There are a few spiritual predecessors I'm looking to for guidance. One of them is Jhumpa Lahiri, whose style of patient, slow-burning stories is an influence. Again, I have never told a tale patiently, taking the time to develop the world the characters inhabit; it just doesn't gel with the short story. So I look to Jhumpa for stylistic guidance. The other predecessor is, naturally, Robert E. Howard. I look to him for discipline. He wrote Hour of the Dragon over the course of March 1934 to May 1934. He cannibalized some old Conan stories to do it, but that doesn't change the fact he wrote a masterpiece in two months. I have never been the guy who sits down and says "Today I will write for five hours" or "Today I will write 1500 words." I write when I'm good and ready, then let the work sit for a while before revising. But I'm trying to pick up the pace. I do wonder if I should parcel out a certain amount of time per day to write. You know, like the real authors do. I also wonder if maybe Darren Aronofsky is right, and the key to good art is going insane; thinking my characters are real people, then engaging in a whirlwind of delirious, dangerous writing that will ultimately destroy me. Worked for the girl in Black Swan. That's an option, though I don't think I'll go psychotic and start envisioning doppelgangers just yet.
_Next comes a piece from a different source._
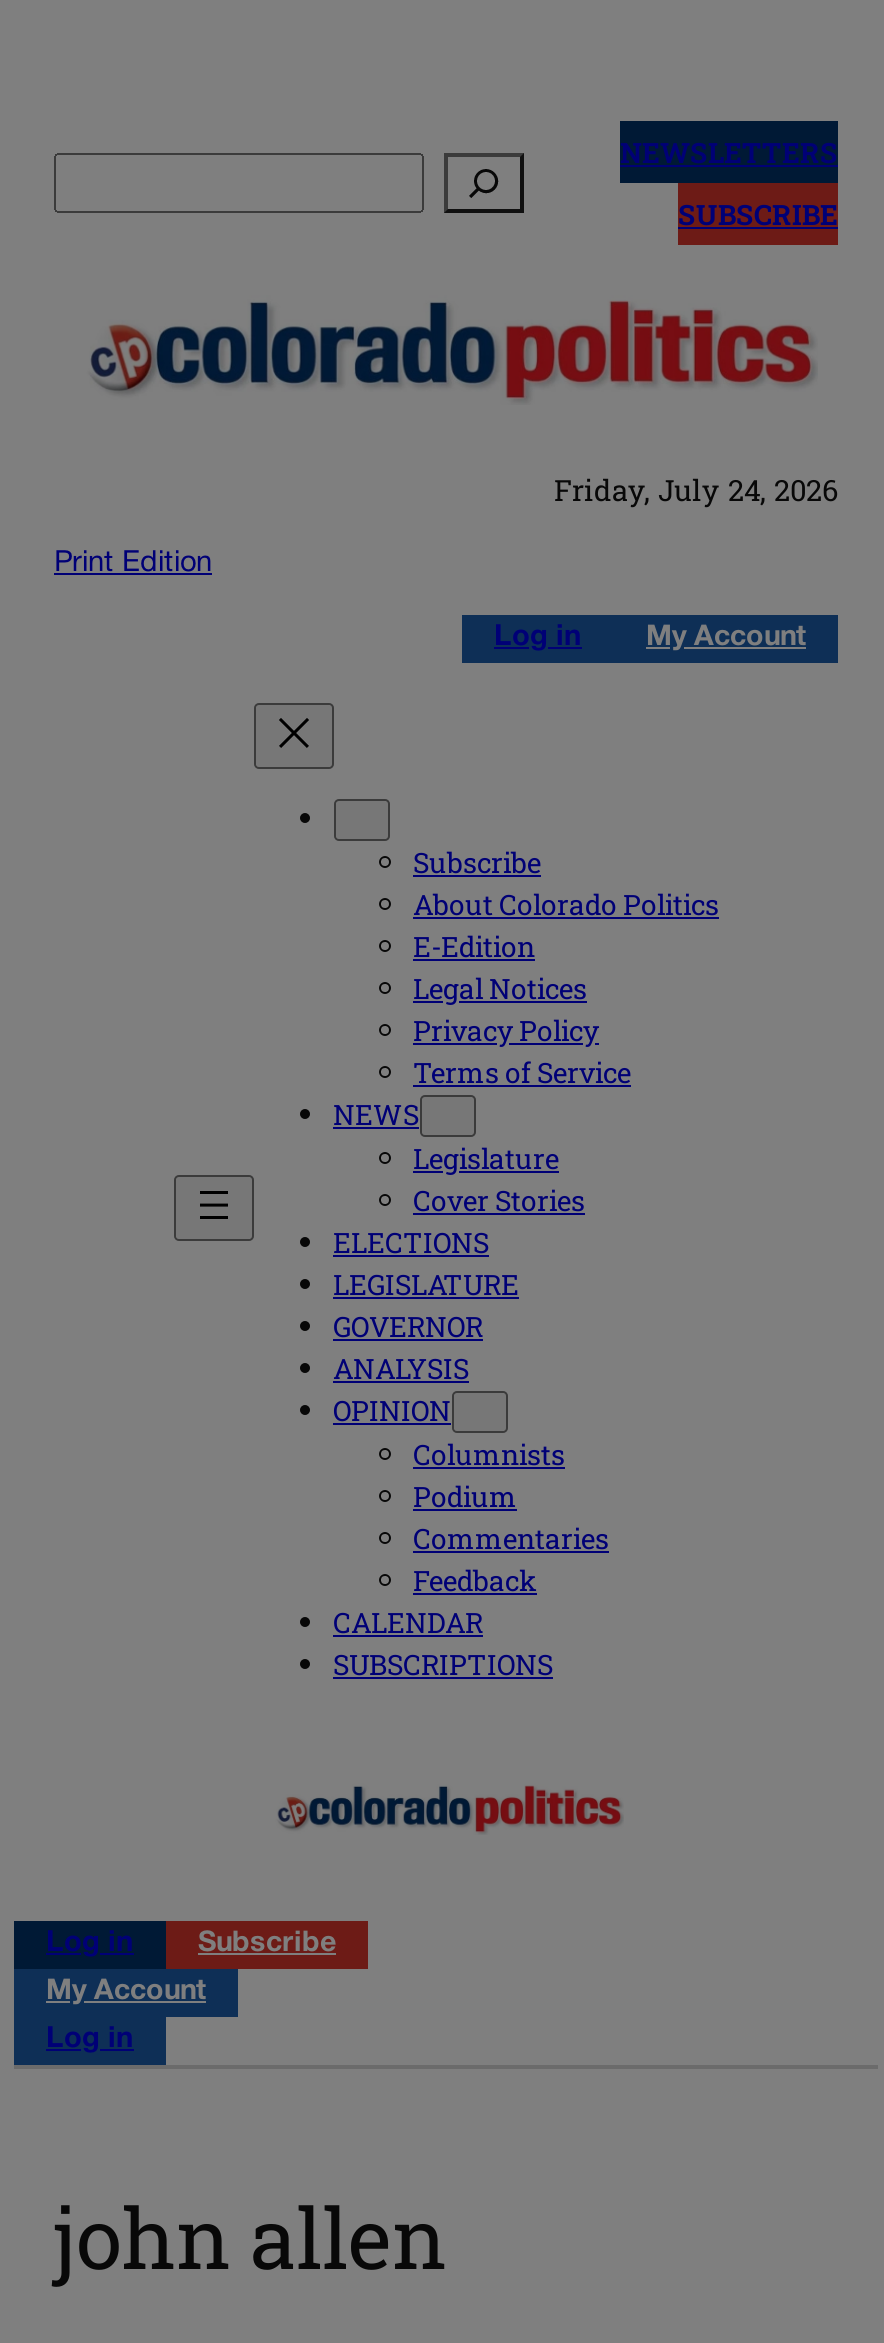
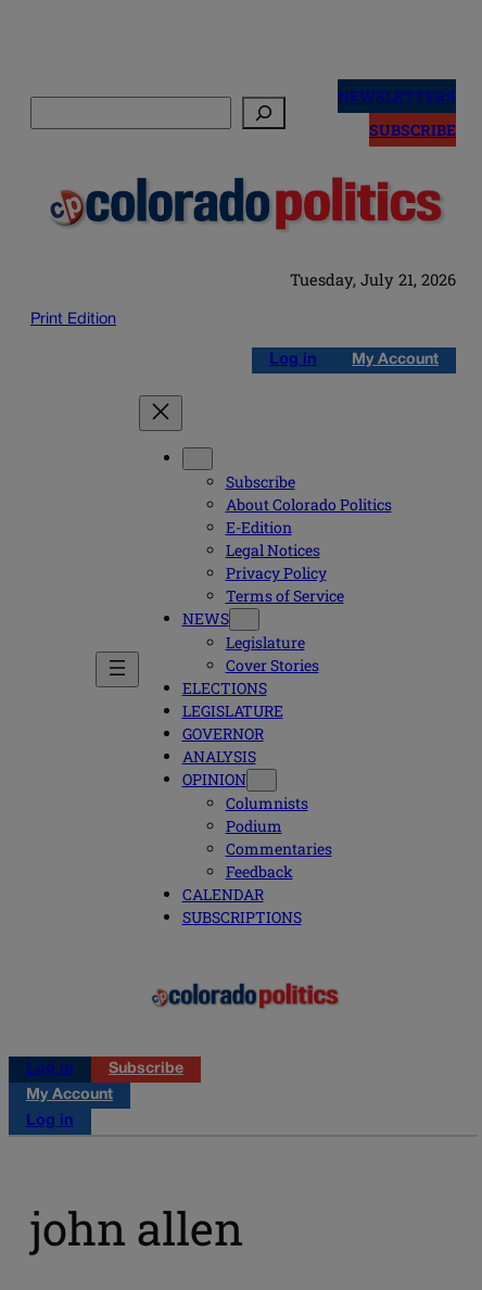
[554,471,838,509] Friday, July 24, 2026 -> [290,270,456,290] Tuesday, July 21, 2026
I'm shopping the book in school and getting some good feedback. After this novel/la is done, I am going to devote all my energies to the "Fort Liberty" radio serial, which I want to podcast in monthly installments, like Dickens used to do with his novels. "Fort Liberty" is going to be a monster: a sprawling, multi-character historical epic. It will no doubt take all my attention.
First thing's first. Finish the book. And maybe a short story here and there.